If you intend to make use of multiple CPU cores running in parallel, then you have 2 choices on the CSF, and you can find out more information in the links provided. You can:
- Create a jobscript and submit a single parallel job that runs your code (e.g. your Python code or R Script) using the number of CPU cores and the amount of memory specified in your jobscript.
- Create a jobscript and submit a ‘Job Array’ where you can specify/use the same jobscript to run multiple copies of your job that will run using different files as input.
More detailed information is available at:
Collect Your Wrangled Output Data
The above tutorial explains how to run the jobscript and shows how the output files are saved into the directory from where you ran it. Any files saved as outputs from your data wrangling script will also be saved there, treating the run folder as the root folder.
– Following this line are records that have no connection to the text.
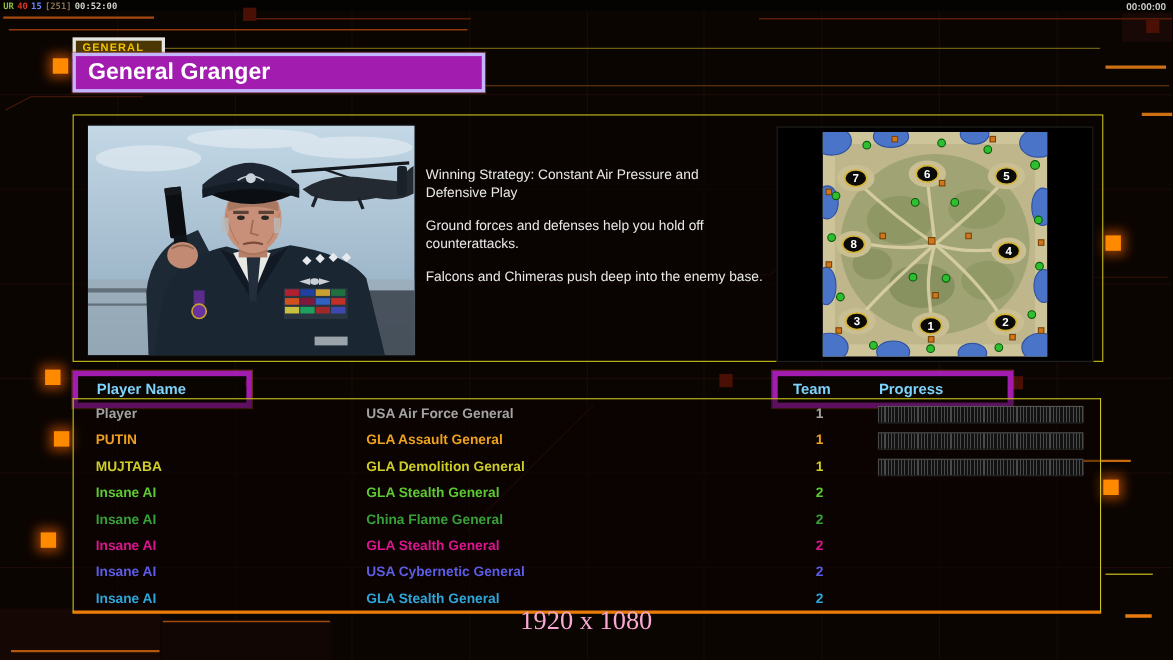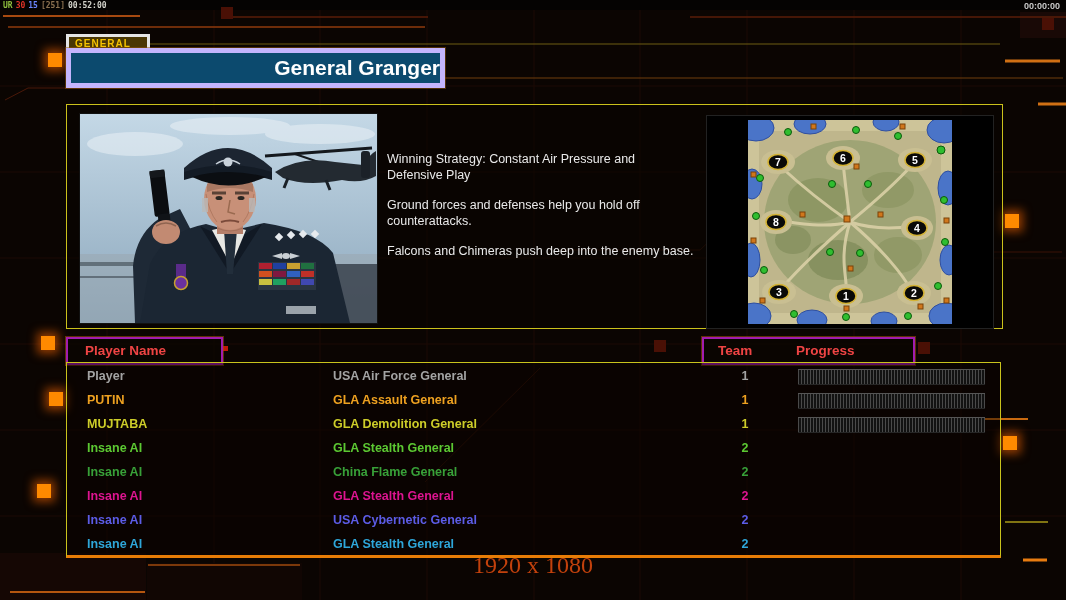"30" span { text: 30 -> 40 }
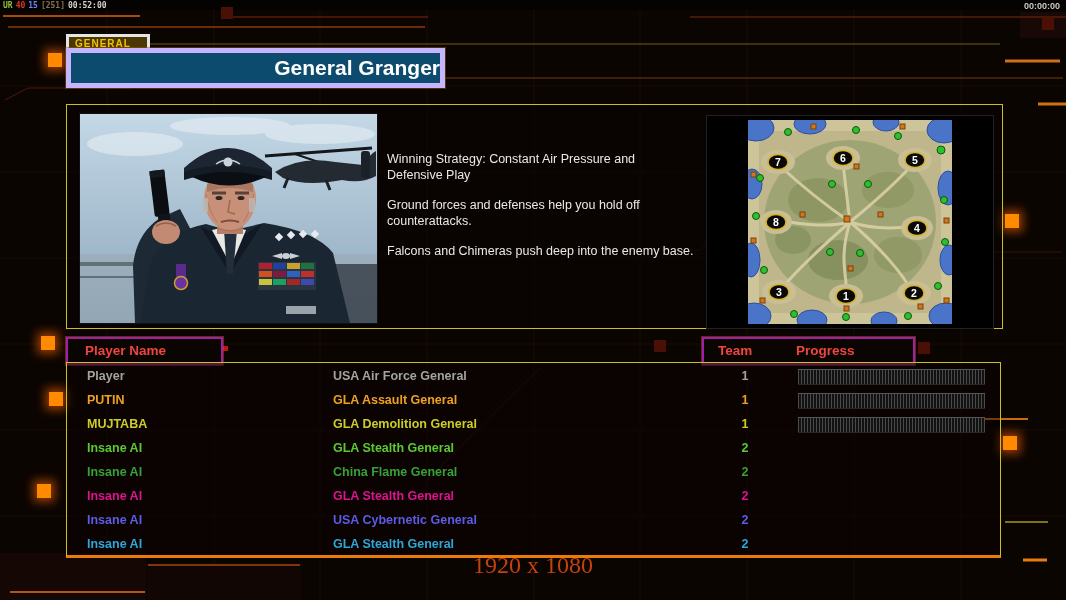"General Granger" #title-box { background: #0c4a6e -> #a21caf; border: 5px solid #c4b5fd -> 3px solid #c4b5fd; text-align: right -> none }
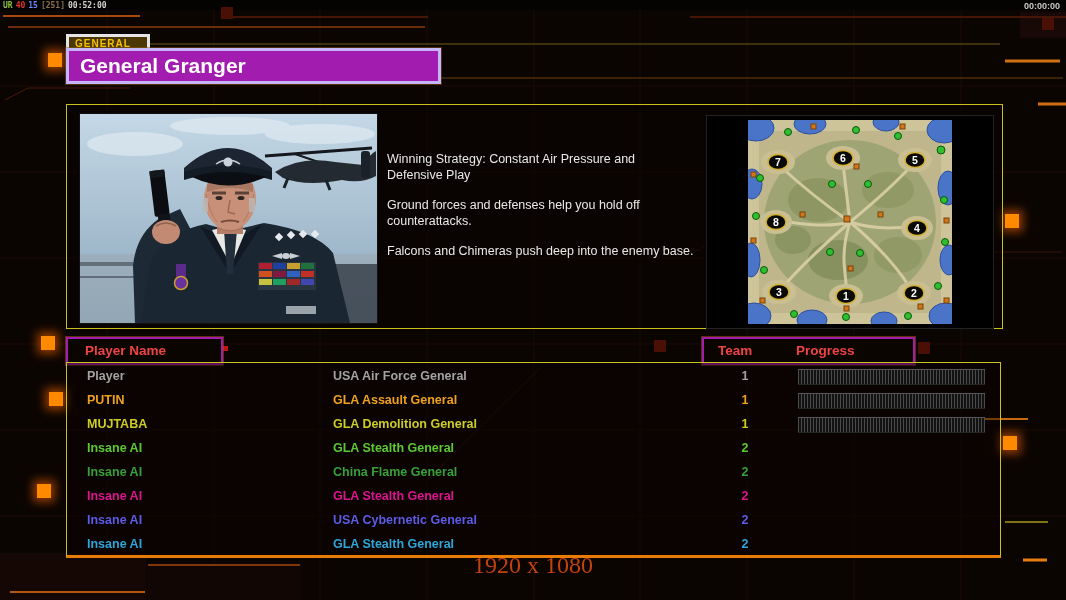"Player Name" .hdr-box { border: 2px solid #a21caf -> 5px solid #a21caf; color: #ef4444 -> #7dd3fc }
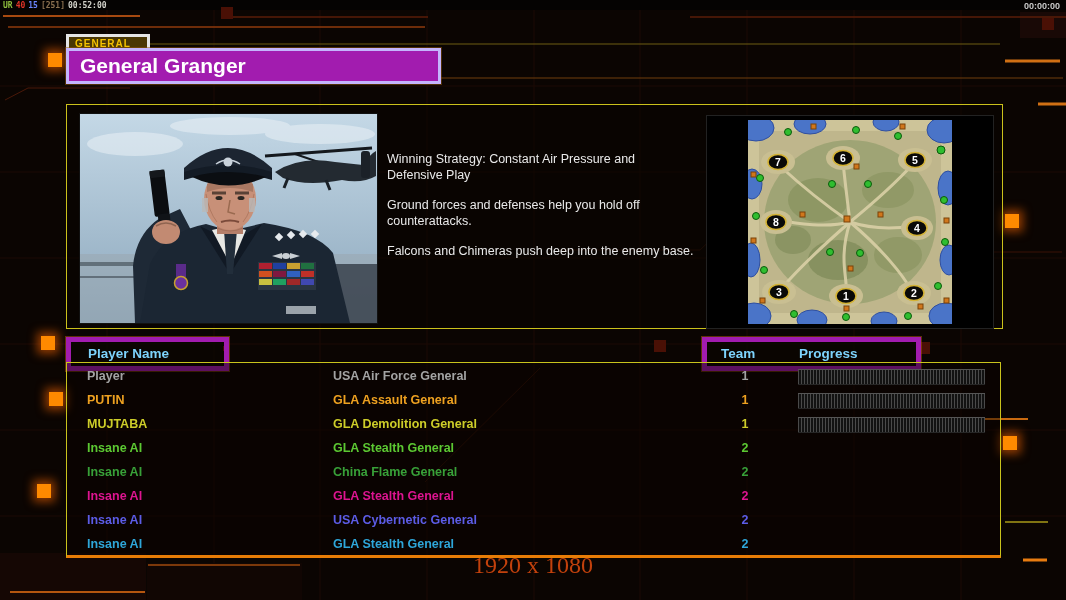"1920 x 1080" #resolution-label { color: #c2410c -> #f9a8d4 }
Remember to copy any results to a more stable location, as they will be deleted from your Scratch folder after 3 months and no back-ups are ever made. For example, you might save them to your CSF ‘home’ folder if they are not too large, or to your (or your research team’s) RDS folder to which you have access to or you can download them to your local machine (refer again to the file transfer instructions if required).
Summary
If you find yourself trying to pre-process datasets that are larger than expected and/or your data wrangling/analysis scripts are locking up your machine, then, unless you have a lot of patience and nothing much else to do on laptop, you need to consider alternatives.
Research IT can advise you on the alternatives. We provide an RDS service to store and share large datasets and the CSF service to run jobs on those datasets, freeing up your own machine for other tasks.
If you have never used HPC facilities before, then there is a small initial learning curve, but the RIT Platforms team have provided extensive documentation and tutorials to help you on your way. They also run training courses and it is possible to contact them via a Connect ticket to ask for assistance with things like setting up storage or running specific scripts/applications.